Assigned task: Among the entries below, find every line that contains the string "shipping", then copy it.

───── Dataset entries ─────

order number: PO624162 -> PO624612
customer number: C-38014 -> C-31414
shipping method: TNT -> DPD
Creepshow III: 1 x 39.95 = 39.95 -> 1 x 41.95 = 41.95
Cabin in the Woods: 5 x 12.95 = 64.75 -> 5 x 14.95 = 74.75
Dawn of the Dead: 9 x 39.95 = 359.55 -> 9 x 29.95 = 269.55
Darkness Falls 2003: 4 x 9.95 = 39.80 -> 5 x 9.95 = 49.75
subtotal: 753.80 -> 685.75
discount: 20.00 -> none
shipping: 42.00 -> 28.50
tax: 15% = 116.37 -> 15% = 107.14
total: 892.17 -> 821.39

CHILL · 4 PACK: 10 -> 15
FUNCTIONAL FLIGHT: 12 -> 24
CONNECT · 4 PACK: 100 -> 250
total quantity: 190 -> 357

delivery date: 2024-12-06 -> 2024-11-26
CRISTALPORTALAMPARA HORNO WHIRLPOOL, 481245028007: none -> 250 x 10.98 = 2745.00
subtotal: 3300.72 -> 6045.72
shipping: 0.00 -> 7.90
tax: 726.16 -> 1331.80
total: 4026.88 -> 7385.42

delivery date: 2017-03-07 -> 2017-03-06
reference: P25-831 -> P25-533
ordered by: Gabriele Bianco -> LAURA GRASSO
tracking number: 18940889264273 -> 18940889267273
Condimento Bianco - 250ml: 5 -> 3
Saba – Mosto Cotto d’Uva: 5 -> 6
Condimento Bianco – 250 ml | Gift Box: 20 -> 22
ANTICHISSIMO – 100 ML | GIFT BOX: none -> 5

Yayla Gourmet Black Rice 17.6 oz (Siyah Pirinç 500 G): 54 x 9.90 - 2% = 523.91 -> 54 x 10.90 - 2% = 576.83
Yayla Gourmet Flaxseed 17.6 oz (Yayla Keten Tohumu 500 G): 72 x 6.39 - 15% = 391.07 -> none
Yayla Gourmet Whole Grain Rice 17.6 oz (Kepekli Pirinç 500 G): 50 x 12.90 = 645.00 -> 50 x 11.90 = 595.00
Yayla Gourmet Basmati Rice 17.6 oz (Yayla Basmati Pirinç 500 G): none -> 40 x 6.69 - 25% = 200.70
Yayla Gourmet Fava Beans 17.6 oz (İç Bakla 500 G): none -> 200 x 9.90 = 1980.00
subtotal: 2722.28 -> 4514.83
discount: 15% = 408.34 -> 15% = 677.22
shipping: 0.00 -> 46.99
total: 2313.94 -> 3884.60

─────

Solution to this problem:
shipping method: TNT -> DPD
shipping: 42.00 -> 28.50
shipping: 0.00 -> 7.90
shipping: 0.00 -> 46.99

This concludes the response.